| Activity |
Scan the records for the line containing "(1137, 175) none -> (533, 243) //"; extract it and all later lines, verbatim, through the end, and nothing before it.
Content starts
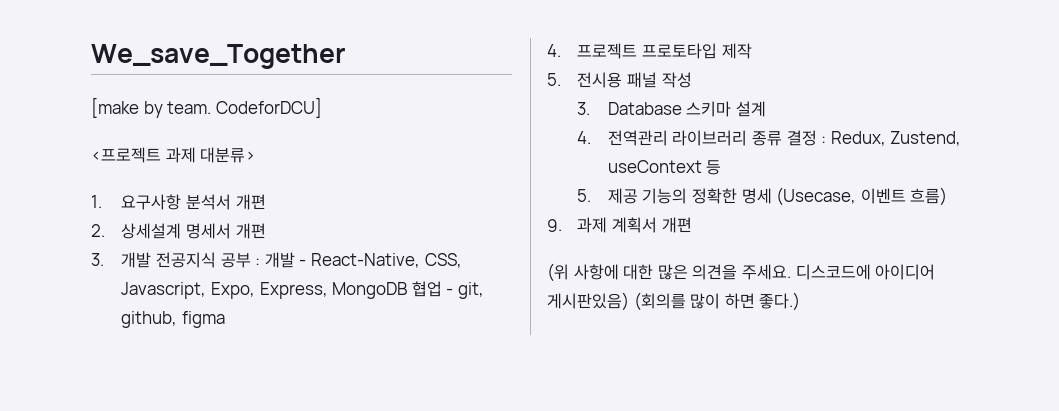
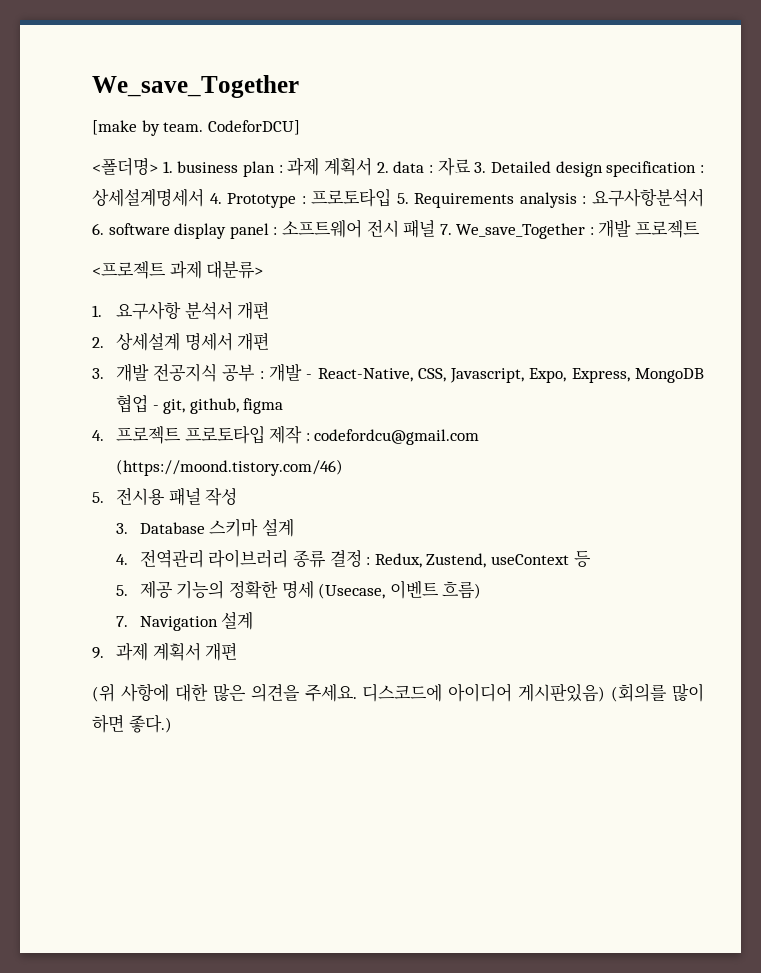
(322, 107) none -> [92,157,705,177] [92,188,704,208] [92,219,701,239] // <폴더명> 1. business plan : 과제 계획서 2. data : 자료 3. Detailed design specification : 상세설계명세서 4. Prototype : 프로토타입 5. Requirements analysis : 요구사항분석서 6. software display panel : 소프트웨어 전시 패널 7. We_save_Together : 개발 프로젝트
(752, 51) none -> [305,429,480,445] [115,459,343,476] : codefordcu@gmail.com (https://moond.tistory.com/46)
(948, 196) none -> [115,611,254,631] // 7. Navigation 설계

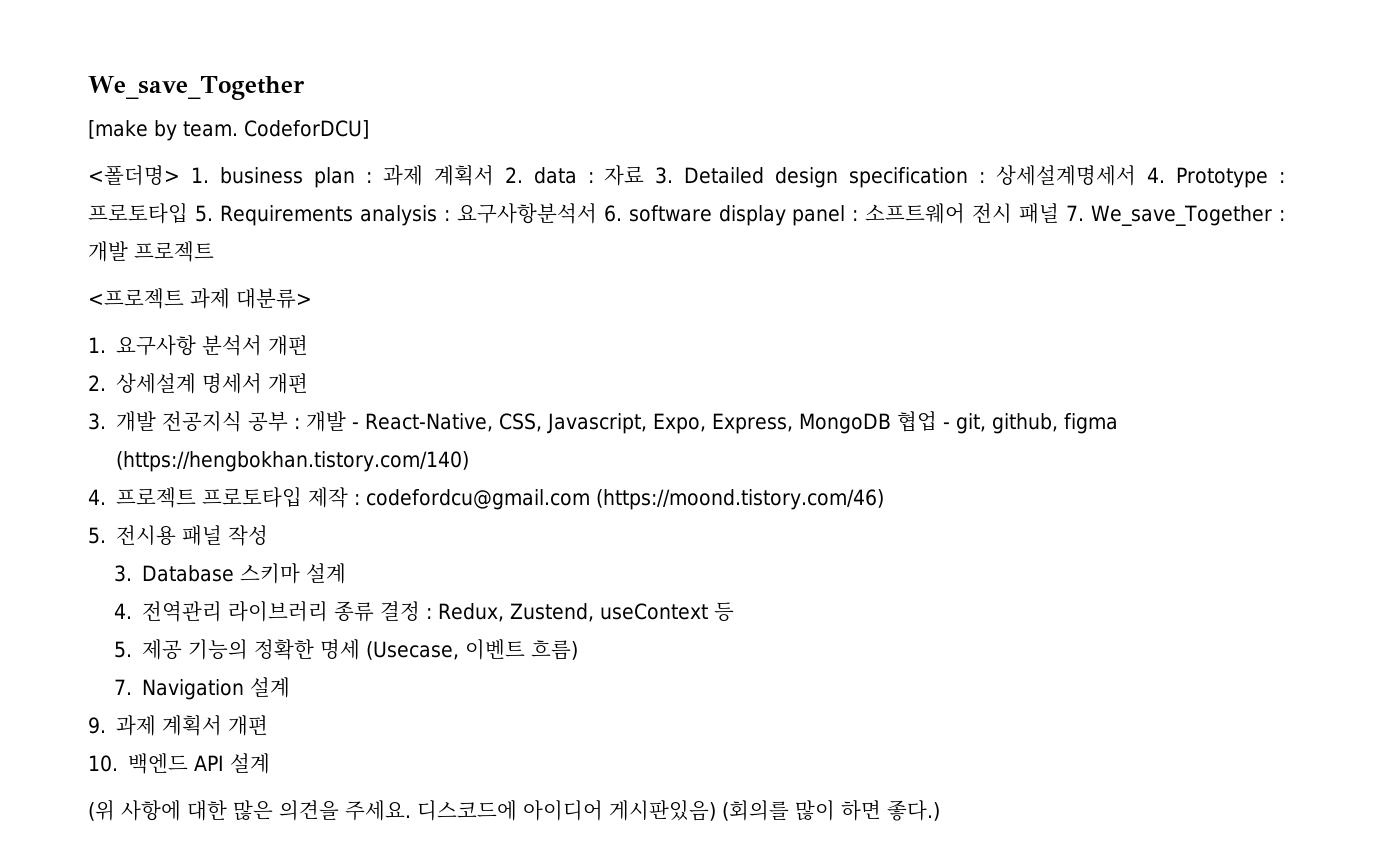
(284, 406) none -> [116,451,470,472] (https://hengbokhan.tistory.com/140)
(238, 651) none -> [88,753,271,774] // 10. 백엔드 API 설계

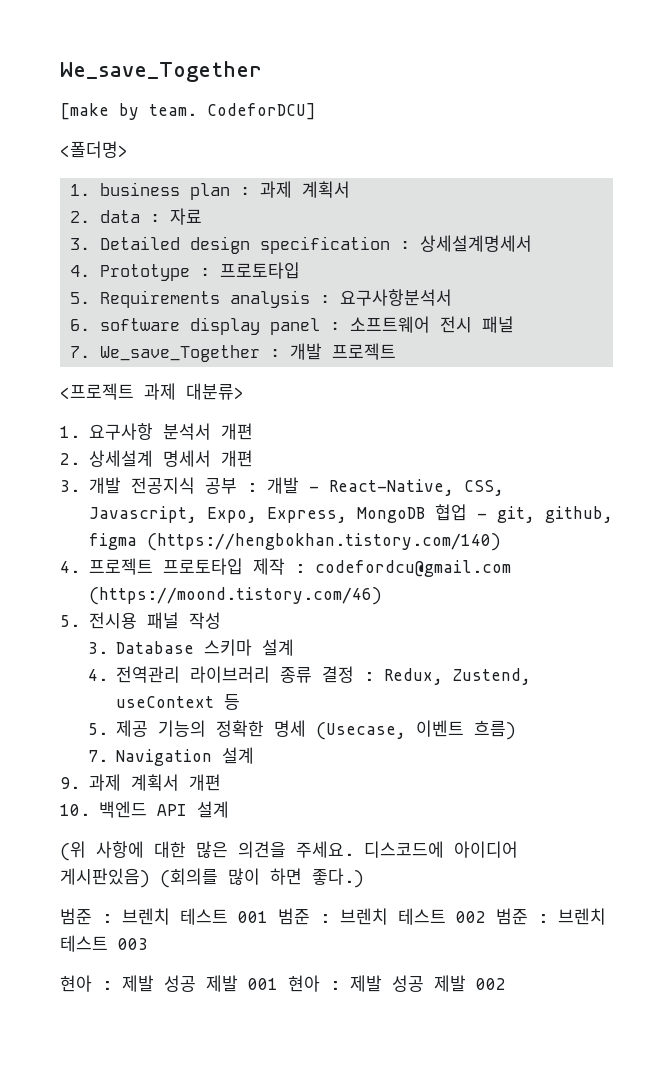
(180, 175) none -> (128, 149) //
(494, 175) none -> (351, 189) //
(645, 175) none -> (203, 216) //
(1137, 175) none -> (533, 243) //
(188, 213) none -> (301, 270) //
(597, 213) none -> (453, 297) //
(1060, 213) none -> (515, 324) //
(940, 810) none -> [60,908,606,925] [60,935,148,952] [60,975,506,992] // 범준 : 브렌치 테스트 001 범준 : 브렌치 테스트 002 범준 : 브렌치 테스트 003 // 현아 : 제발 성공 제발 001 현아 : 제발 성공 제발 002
Content ends
| Task solution |
(1137, 175) none -> (533, 243) //
(188, 213) none -> (301, 270) //
(597, 213) none -> (453, 297) //
(1060, 213) none -> (515, 324) //
(940, 810) none -> [60,908,606,925] [60,935,148,952] [60,975,506,992] // 범준 : 브렌치 테스트 001 범준 : 브렌치 테스트 002 범준 : 브렌치 테스트 003 // 현아 : 제발 성공 제발 001 현아 : 제발 성공 제발 002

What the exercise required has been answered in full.